:: Exercise goal ::
Copy the data exactly from the line that contains "Regal Art & Gift Speckle" through the line that contains "APPLIQUE MURALE EN", keeping both end lines and leaving out everything else.

:: Dataset content ::

================

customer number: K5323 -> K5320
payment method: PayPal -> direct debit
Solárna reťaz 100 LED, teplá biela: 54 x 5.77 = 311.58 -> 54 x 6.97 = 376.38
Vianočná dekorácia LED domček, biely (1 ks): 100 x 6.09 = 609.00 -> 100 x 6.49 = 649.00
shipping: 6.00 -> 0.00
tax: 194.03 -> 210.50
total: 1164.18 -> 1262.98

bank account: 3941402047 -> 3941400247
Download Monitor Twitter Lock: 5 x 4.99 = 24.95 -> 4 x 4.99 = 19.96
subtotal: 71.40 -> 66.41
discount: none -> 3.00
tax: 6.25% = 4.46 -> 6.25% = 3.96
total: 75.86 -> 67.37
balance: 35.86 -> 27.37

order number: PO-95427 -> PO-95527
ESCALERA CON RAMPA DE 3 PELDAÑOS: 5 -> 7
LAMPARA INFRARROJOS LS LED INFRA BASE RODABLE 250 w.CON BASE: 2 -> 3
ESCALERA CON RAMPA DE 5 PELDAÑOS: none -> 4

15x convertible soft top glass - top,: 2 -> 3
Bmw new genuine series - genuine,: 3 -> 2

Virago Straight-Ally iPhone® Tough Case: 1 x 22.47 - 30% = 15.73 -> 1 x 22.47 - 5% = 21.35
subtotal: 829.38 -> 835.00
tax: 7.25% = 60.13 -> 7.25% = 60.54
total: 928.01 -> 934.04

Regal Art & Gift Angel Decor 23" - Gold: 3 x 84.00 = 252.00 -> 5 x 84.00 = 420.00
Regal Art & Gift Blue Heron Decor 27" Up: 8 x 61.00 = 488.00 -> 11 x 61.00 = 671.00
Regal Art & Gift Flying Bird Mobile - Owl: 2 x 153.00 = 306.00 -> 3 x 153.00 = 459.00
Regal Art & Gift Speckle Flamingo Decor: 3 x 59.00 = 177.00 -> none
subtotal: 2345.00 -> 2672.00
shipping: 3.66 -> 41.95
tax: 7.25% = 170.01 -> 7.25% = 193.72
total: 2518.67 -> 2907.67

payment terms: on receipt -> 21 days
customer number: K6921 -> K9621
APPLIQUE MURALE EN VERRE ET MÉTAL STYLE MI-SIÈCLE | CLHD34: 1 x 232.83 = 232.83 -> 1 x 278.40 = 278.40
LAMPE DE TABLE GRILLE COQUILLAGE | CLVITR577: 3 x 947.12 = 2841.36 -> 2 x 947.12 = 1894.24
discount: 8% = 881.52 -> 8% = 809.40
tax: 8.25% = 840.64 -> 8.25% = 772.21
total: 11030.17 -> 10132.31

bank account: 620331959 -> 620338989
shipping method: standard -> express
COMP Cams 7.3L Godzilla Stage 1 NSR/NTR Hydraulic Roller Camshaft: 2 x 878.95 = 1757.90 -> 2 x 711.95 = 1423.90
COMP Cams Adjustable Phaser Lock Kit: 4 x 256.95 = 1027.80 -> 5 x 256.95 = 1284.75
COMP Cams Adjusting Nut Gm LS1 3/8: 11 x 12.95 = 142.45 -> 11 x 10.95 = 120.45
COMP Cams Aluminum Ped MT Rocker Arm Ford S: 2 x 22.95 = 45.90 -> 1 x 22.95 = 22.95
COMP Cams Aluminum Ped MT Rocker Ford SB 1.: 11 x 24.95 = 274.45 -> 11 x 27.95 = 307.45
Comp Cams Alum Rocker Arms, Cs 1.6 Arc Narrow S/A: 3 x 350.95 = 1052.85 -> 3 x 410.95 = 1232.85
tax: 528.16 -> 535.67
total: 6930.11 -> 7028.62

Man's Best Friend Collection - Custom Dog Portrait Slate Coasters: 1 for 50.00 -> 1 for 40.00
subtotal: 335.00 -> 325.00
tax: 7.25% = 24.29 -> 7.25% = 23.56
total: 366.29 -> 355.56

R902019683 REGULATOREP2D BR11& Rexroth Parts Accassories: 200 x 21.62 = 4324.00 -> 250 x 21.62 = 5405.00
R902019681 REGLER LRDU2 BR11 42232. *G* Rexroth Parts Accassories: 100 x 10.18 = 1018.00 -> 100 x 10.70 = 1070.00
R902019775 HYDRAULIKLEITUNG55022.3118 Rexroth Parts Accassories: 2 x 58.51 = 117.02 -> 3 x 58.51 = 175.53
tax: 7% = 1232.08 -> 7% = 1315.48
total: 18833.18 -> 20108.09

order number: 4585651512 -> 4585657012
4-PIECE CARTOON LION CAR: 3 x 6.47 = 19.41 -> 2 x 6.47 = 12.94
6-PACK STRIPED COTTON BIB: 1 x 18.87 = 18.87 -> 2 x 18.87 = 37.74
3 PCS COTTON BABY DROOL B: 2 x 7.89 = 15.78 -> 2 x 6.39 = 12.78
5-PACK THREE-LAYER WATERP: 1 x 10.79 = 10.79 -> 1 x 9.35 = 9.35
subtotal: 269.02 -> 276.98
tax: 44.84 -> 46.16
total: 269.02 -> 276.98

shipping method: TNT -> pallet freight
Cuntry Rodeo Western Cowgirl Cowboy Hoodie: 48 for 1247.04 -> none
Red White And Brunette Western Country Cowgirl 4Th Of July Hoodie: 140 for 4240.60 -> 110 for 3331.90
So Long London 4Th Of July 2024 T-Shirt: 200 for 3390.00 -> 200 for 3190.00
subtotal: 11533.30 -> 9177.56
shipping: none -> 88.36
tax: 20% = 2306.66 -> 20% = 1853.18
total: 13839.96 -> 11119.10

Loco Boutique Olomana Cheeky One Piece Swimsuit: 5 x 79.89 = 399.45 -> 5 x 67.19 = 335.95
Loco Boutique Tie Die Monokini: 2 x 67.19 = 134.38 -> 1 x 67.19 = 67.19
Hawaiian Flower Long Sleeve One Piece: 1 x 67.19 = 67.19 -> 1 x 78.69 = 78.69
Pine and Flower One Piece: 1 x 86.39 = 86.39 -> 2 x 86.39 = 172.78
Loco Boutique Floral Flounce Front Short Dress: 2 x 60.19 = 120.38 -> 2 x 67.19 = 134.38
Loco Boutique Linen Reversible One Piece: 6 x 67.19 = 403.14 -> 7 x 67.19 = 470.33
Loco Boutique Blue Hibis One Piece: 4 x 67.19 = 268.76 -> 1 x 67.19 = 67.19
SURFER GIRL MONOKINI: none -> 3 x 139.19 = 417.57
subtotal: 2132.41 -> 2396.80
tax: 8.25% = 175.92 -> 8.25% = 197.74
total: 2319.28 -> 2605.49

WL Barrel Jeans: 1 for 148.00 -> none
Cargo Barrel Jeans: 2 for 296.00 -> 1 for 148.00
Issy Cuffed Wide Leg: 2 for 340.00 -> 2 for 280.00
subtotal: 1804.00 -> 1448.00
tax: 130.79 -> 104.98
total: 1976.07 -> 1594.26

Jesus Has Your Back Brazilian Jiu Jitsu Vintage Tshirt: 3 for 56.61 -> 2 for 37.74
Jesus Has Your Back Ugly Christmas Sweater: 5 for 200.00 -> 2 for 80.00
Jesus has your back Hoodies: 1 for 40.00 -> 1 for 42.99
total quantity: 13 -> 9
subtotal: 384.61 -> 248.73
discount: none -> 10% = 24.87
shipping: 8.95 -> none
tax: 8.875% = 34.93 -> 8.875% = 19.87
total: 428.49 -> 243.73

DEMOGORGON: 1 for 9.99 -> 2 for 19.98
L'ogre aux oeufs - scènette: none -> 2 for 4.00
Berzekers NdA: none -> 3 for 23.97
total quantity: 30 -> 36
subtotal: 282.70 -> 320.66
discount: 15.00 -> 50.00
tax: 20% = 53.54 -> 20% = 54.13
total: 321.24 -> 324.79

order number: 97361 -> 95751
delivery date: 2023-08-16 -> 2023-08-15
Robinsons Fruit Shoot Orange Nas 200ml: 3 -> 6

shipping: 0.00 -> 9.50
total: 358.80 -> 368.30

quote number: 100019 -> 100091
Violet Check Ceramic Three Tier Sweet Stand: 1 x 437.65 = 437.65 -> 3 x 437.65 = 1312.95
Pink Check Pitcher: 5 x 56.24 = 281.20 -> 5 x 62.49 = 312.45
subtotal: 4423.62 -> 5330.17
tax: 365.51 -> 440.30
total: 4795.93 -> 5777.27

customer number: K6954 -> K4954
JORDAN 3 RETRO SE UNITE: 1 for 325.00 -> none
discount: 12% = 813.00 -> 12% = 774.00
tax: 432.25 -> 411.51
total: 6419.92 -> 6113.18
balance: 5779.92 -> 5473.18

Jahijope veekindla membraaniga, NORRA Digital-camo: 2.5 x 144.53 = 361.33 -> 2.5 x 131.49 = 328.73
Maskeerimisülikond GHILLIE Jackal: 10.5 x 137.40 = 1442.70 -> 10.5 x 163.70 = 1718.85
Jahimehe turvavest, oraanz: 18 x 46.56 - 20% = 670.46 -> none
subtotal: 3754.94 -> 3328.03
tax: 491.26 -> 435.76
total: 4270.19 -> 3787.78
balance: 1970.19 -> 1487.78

================

:: Written response ::
Regal Art & Gift Speckle Flamingo Decor: 3 x 59.00 = 177.00 -> none
subtotal: 2345.00 -> 2672.00
shipping: 3.66 -> 41.95
tax: 7.25% = 170.01 -> 7.25% = 193.72
total: 2518.67 -> 2907.67

payment terms: on receipt -> 21 days
customer number: K6921 -> K9621
APPLIQUE MURALE EN VERRE ET MÉTAL STYLE MI-SIÈCLE | CLHD34: 1 x 232.83 = 232.83 -> 1 x 278.40 = 278.40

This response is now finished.